Mapping, localization, SLAM and visual place recognition research has advanced rapidly over the past decade, especially with the advent of modern deep learning techniques and more advanced sensing capabilities. Emerging applications like consumer-facing robotics require high localization performance in a challenging range of environmental types and conditions, but typically have a more restrictive financial situation with respect to sensors and compute capability compared to say autonomous vehicles. The requirements of these potential consumer-facing autonomous systems are also notably different to those of on-road autonomous vehicles in several aspects, providing novel opportunities for developing localization systems that are not feasible in these other domains.

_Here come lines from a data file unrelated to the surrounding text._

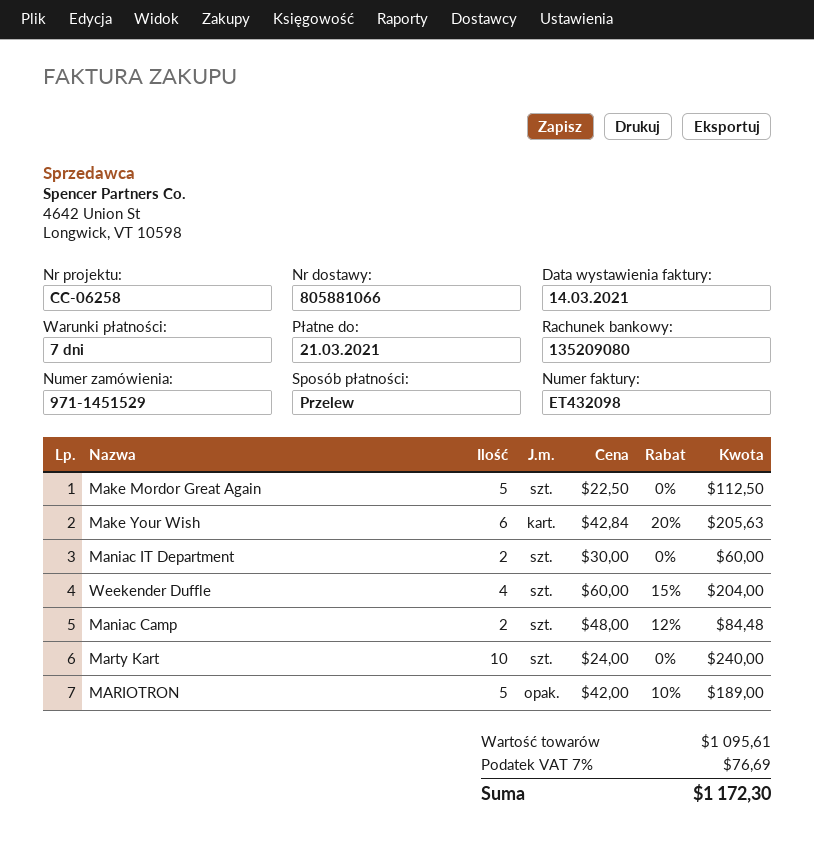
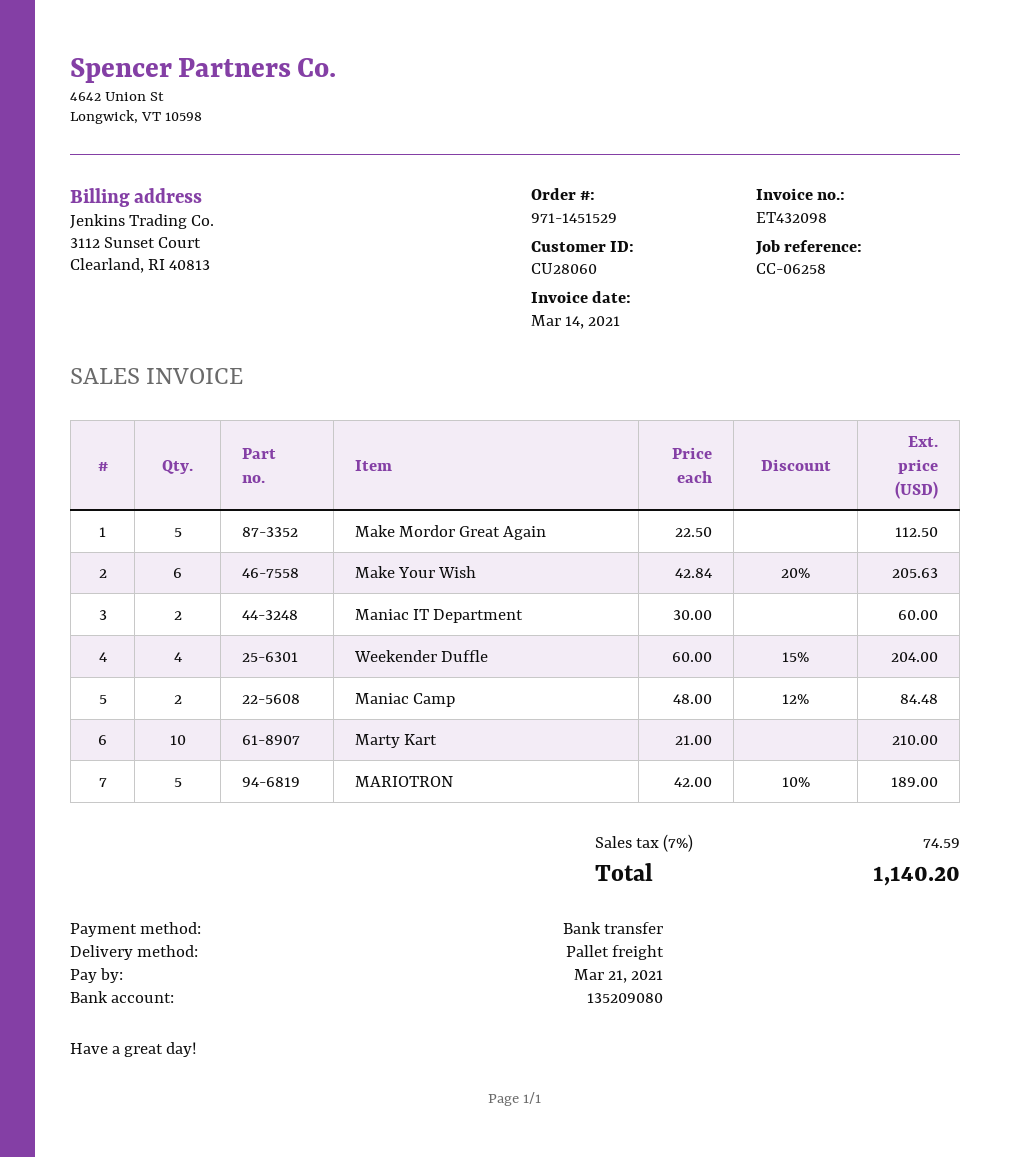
Marty Kart: 10 x 24.00 = 240.00 -> 10 x 21.00 = 210.00
tax: 7% = 76.69 -> 7% = 74.59
total: 1172.30 -> 1140.20

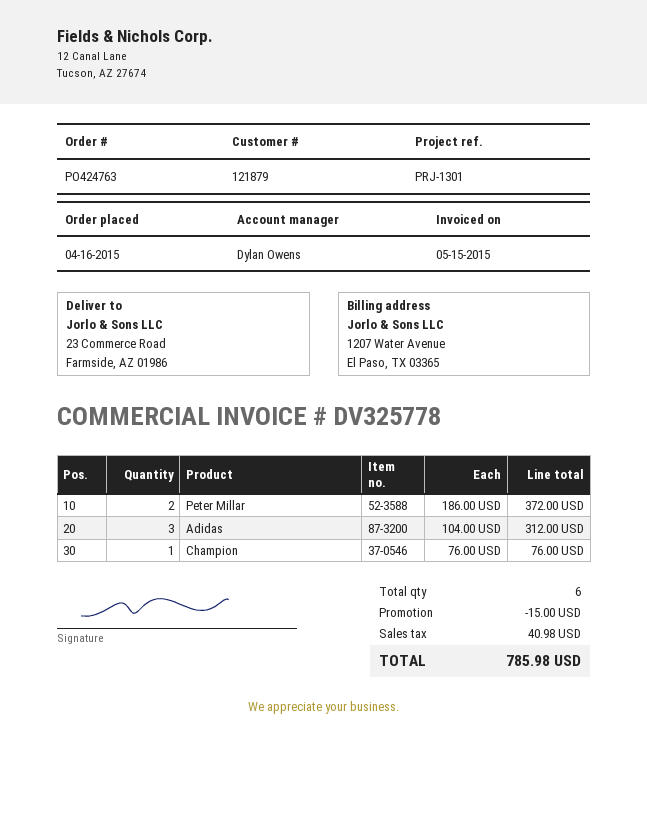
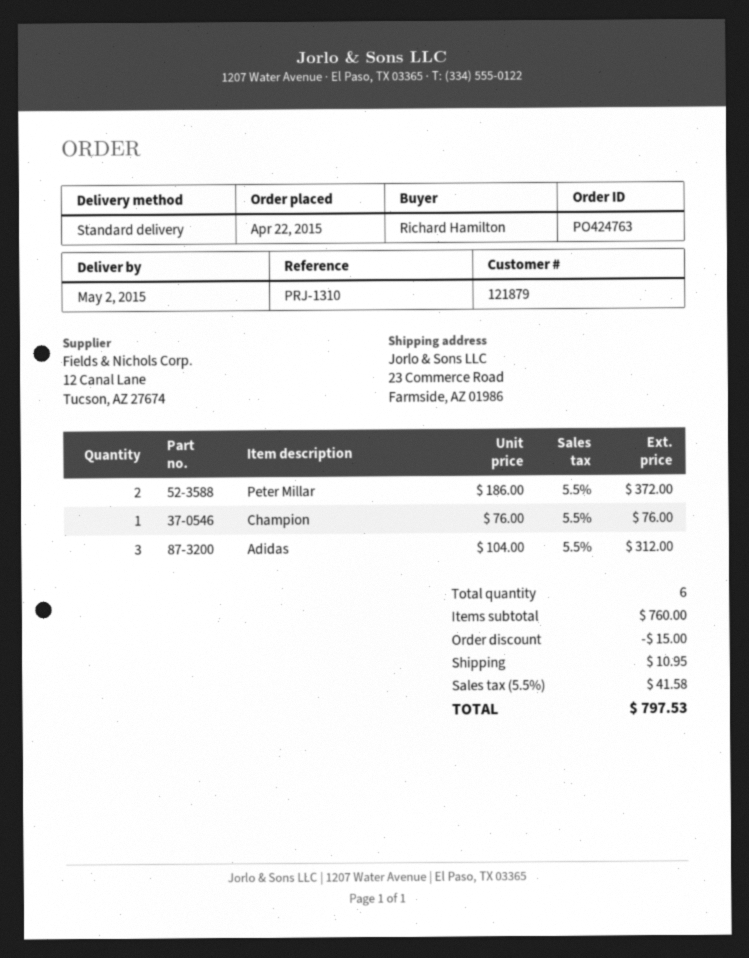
order date: 2015-04-16 -> 2015-04-22
reference: PRJ-1301 -> PRJ-1310
shipping: none -> 10.95
tax: 40.98 -> 41.58
total: 785.98 -> 797.53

This project will develop a novel hierarchical multi-process fusion localization framework that explicitly characterizes and leverages three varying characteristics of localization techniques in order to optimally fuse them together: the distribution of their localization hypotheses; their appearance- and viewpoint-invariant properties; and the resulting differences in conditions and locations in an environment where each system works well and fails. We’ll develop alternative localization systems which extract more consumer-relevant performance – longevity in the consumer environments, minimizing human interaction, power and compute-efficient local processing that maintains privacy – from drastically cheaper and more lightweight sensing and compute configurations.